Keyword search on "light": report each line of the records that contains it.
Top of MATERIAL SUPPLIED
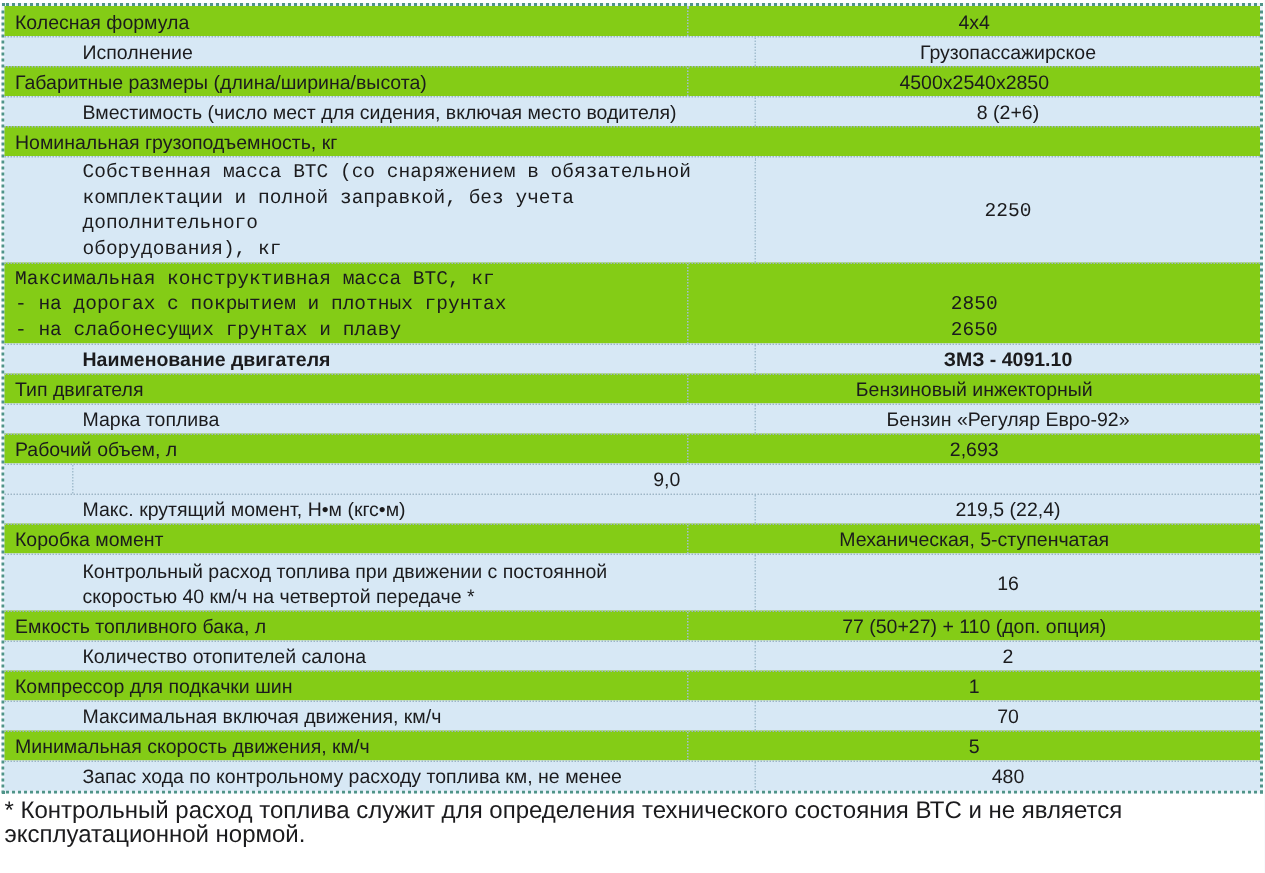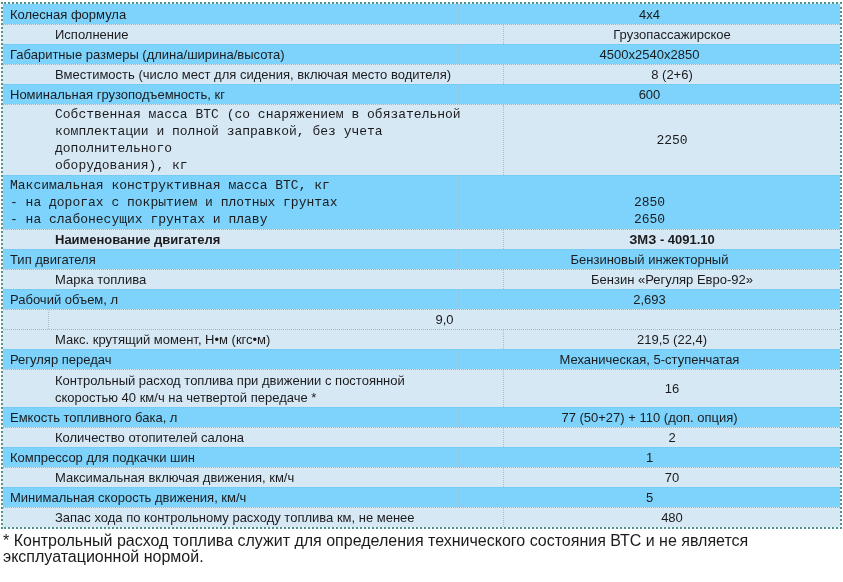--- a/index.html
+++ b/index.html
@@ -29,7 +29,7 @@
   .row + .row {
     border-top: 1px dotted #9db5c6;
   }
-  .row.light { background: #7dd3fc; }
+  .row.light { background: #84cc16; }
   .row.blue  { background: #d7e8f5; padding-left: 45px; }
   .row.h3 { min-height: 54px; font-family: Liberation Mono, monospace; }
   .row.h2 { min-height: 38px; }

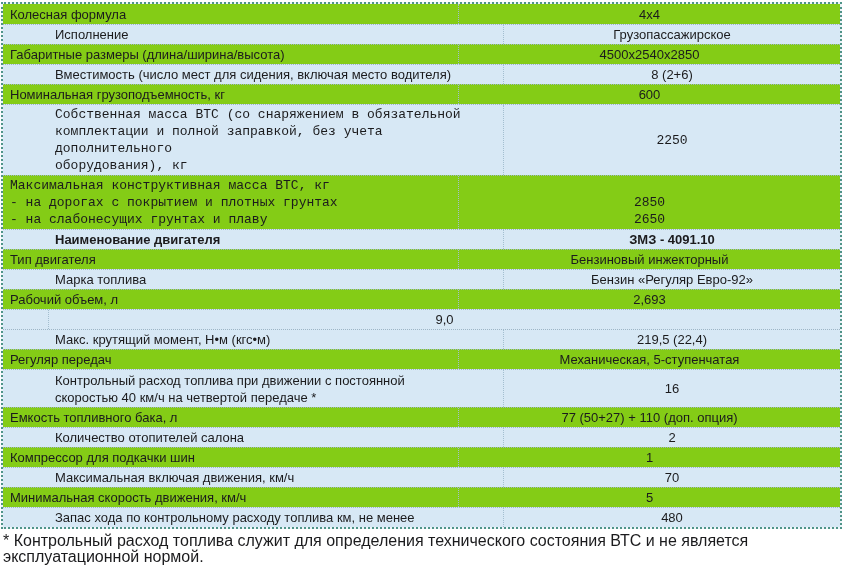--- a/index.html
+++ b/index.html
@@ -88,7 +88,6 @@
     </div>
     <div class="row light">
       <div class="cell label">Номинальная грузоподъемность, кг</div>
-      <div class="cell value">600</div>
     </div>
     <div class="row blue h3">
       <div class="cell label">Собственная масса ВТС (со снаряжением в обязательной

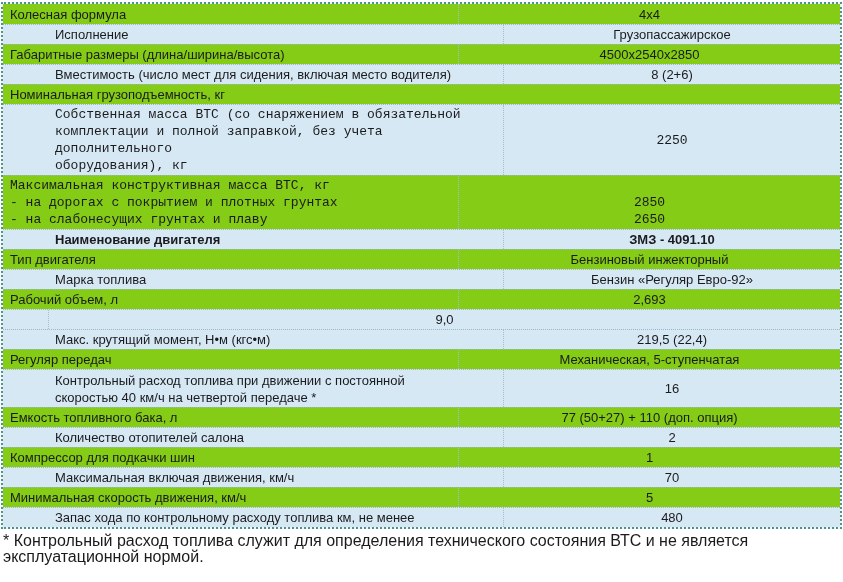--- a/index.html
+++ b/index.html
@@ -127,7 +127,7 @@
       <div class="cell value">219,5 (22,4)</div>
     </div>
     <div class="row light">
-      <div class="cell label">Регуляр передач</div>
+      <div class="cell label">Коробка момент</div>
       <div class="cell value">Механическая, 5-ступенчатая</div>
     </div>
     <div class="row blue h2">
Bottom of MATERIAL SUPPLIED
TASK ANSWER =
-  .row.light { background: #7dd3fc; }
+  .row.light { background: #84cc16; }
     <div class="row light">
     <div class="row light">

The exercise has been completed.